• [PROBLEM TO WORK ON]
Pictures excluded, return every entry exactly, please.

Records from a dataset:

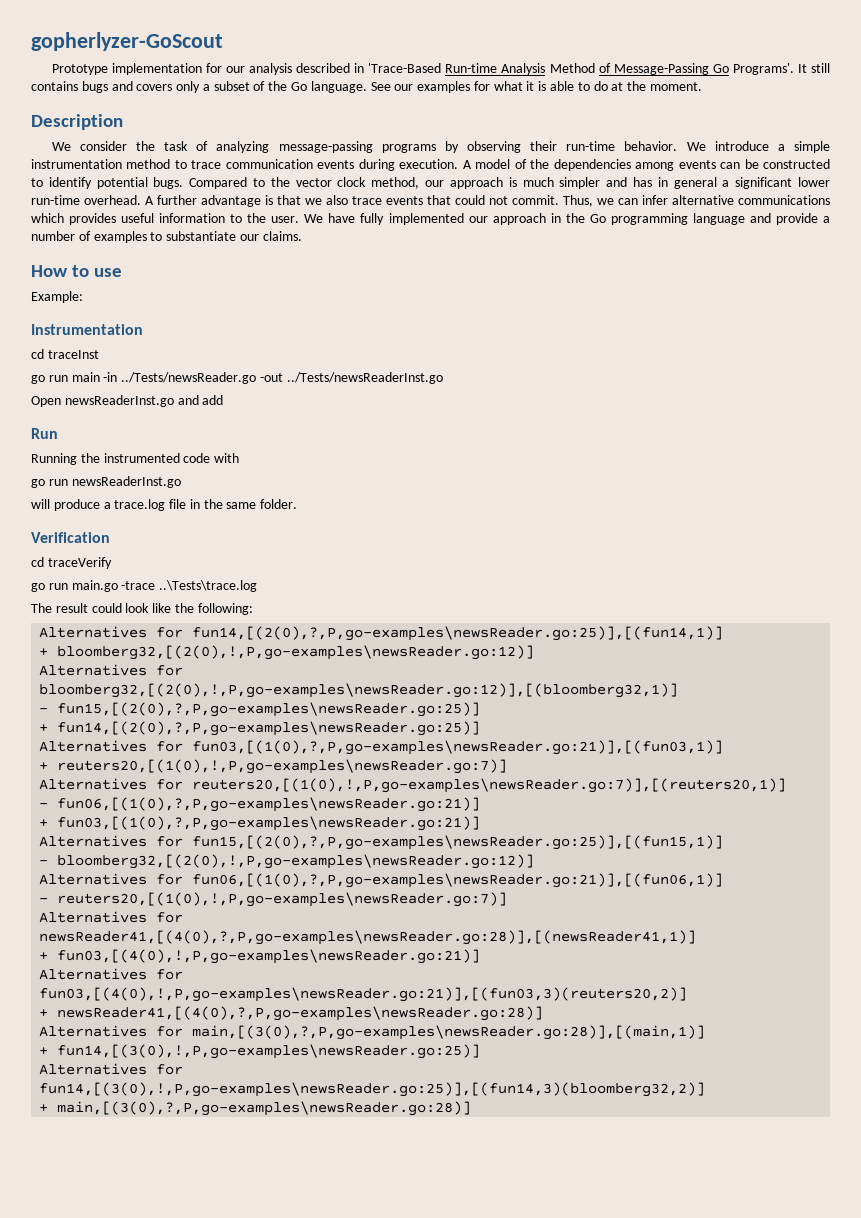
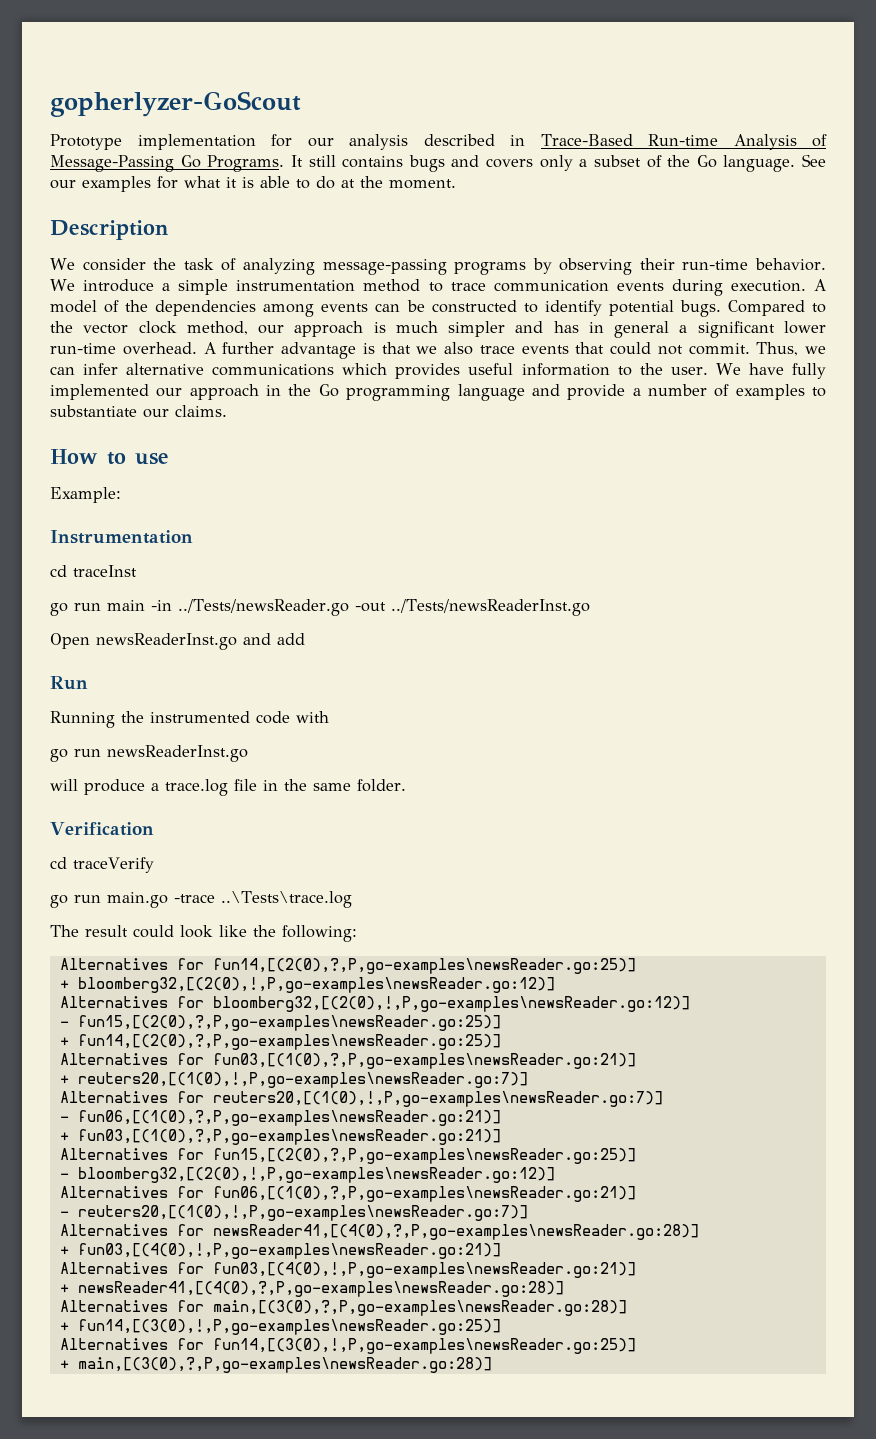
- Prototype implementation for our analysis described in 'Trace-Based Run-time Analysis Method of Message-Passing Go Programs'.
+ Prototype implementation for our analysis described in Trace-Based Run-time Analysis of Message-Passing Go Programs.
- Alternatives for fun14,[(2(0),?,P,go-examples\newsReader.go:25)],[(fun14,1)]
+ Alternatives for fun14,[(2(0),?,P,go-examples\newsReader.go:25)]
- Alternatives for bloomberg32,[(2(0),!,P,go-examples\newsReader.go:12)],[(bloomberg32,1)]
+ Alternatives for bloomberg32,[(2(0),!,P,go-examples\newsReader.go:12)]
- Alternatives for fun03,[(1(0),?,P,go-examples\newsReader.go:21)],[(fun03,1)]
+ Alternatives for fun03,[(1(0),?,P,go-examples\newsReader.go:21)]
- Alternatives for reuters20,[(1(0),!,P,go-examples\newsReader.go:7)],[(reuters20,1)]
+ Alternatives for reuters20,[(1(0),!,P,go-examples\newsReader.go:7)]
- Alternatives for fun15,[(2(0),?,P,go-examples\newsReader.go:25)],[(fun15,1)]
+ Alternatives for fun15,[(2(0),?,P,go-examples\newsReader.go:25)]
- Alternatives for fun06,[(1(0),?,P,go-examples\newsReader.go:21)],[(fun06,1)]
+ Alternatives for fun06,[(1(0),?,P,go-examples\newsReader.go:21)]
- Alternatives for newsReader41,[(4(0),?,P,go-examples\newsReader.go:28)],[(newsReader41,1)]
+ Alternatives for newsReader41,[(4(0),?,P,go-examples\newsReader.go:28)]
- Alternatives for fun03,[(4(0),!,P,go-examples\newsReader.go:21)],[(fun03,3)(reuters20,2)]
+ Alternatives for fun03,[(4(0),!,P,go-examples\newsReader.go:21)]
- Alternatives for main,[(3(0),?,P,go-examples\newsReader.go:28)],[(main,1)]
+ Alternatives for main,[(3(0),?,P,go-examples\newsReader.go:28)]
- Alternatives for fun14,[(3(0),!,P,go-examples\newsReader.go:25)],[(fun14,3)(bloomberg32,2)]
+ Alternatives for fun14,[(3(0),!,P,go-examples\newsReader.go:25)]

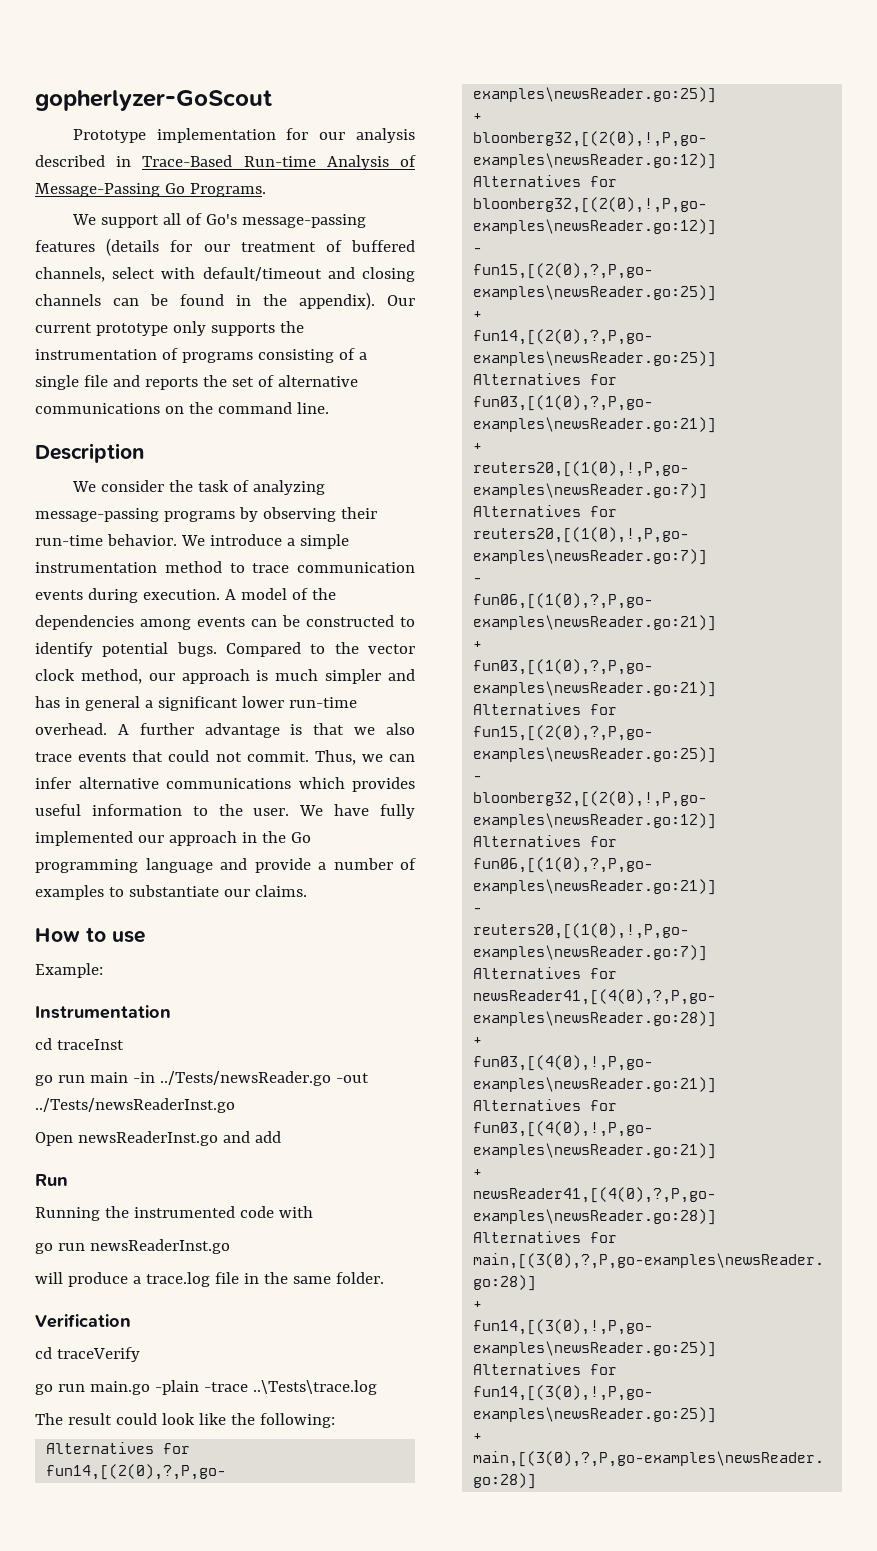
- Prototype implementation for our analysis described in Trace-Based Run-time Analysis of Message-Passing Go Programs. It still contains bugs and covers only a subset of the Go language. See our examples for what it is able to do at the moment.
+ Prototype implementation for our analysis described in Trace-Based Run-time Analysis of Message-Passing Go Programs.
+ We support all of Go's message-passing features (details for our treatment of buffered channels, select with default/timeout and closing channels can be found in the appendix). Our current prototype only supports the instrumentation of programs consisting of a single file and reports the set of alternative communications on the command line.
- go run main.go -trace ..\Tests\trace.log
+ go run main.go -plain -trace ..\Tests\trace.log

• [TASK RESULT]
- Prototype implementation for our analysis described in 'Trace-Based Run-time Analysis Method of Message-Passing Go Programs'.
+ Prototype implementation for our analysis described in Trace-Based Run-time Analysis of Message-Passing Go Programs.
- Alternatives for fun14,[(2(0),?,P,go-examples\newsReader.go:25)],[(fun14,1)]
+ Alternatives for fun14,[(2(0),?,P,go-examples\newsReader.go:25)]
- Alternatives for bloomberg32,[(2(0),!,P,go-examples\newsReader.go:12)],[(bloomberg32,1)]
+ Alternatives for bloomberg32,[(2(0),!,P,go-examples\newsReader.go:12)]
- Alternatives for fun03,[(1(0),?,P,go-examples\newsReader.go:21)],[(fun03,1)]
+ Alternatives for fun03,[(1(0),?,P,go-examples\newsReader.go:21)]
- Alternatives for reuters20,[(1(0),!,P,go-examples\newsReader.go:7)],[(reuters20,1)]
+ Alternatives for reuters20,[(1(0),!,P,go-examples\newsReader.go:7)]
- Alternatives for fun15,[(2(0),?,P,go-examples\newsReader.go:25)],[(fun15,1)]
+ Alternatives for fun15,[(2(0),?,P,go-examples\newsReader.go:25)]
- Alternatives for fun06,[(1(0),?,P,go-examples\newsReader.go:21)],[(fun06,1)]
+ Alternatives for fun06,[(1(0),?,P,go-examples\newsReader.go:21)]
- Alternatives for newsReader41,[(4(0),?,P,go-examples\newsReader.go:28)],[(newsReader41,1)]
+ Alternatives for newsReader41,[(4(0),?,P,go-examples\newsReader.go:28)]
- Alternatives for fun03,[(4(0),!,P,go-examples\newsReader.go:21)],[(fun03,3)(reuters20,2)]
+ Alternatives for fun03,[(4(0),!,P,go-examples\newsReader.go:21)]
- Alternatives for main,[(3(0),?,P,go-examples\newsReader.go:28)],[(main,1)]
+ Alternatives for main,[(3(0),?,P,go-examples\newsReader.go:28)]
- Alternatives for fun14,[(3(0),!,P,go-examples\newsReader.go:25)],[(fun14,3)(bloomberg32,2)]
+ Alternatives for fun14,[(3(0),!,P,go-examples\newsReader.go:25)]

- Prototype implementation for our analysis described in Trace-Based Run-time Analysis of Message-Passing Go Programs. It still contains bugs and covers only a subset of the Go language. See our examples for what it is able to do at the moment.
+ Prototype implementation for our analysis described in Trace-Based Run-time Analysis of Message-Passing Go Programs.
+ We support all of Go's message-passing features (details for our treatment of buffered channels, select with default/timeout and closing channels can be found in the appendix). Our current prototype only supports the instrumentation of programs consisting of a single file and reports the set of alternative communications on the command line.
- go run main.go -trace ..\Tests\trace.log
+ go run main.go -plain -trace ..\Tests\trace.log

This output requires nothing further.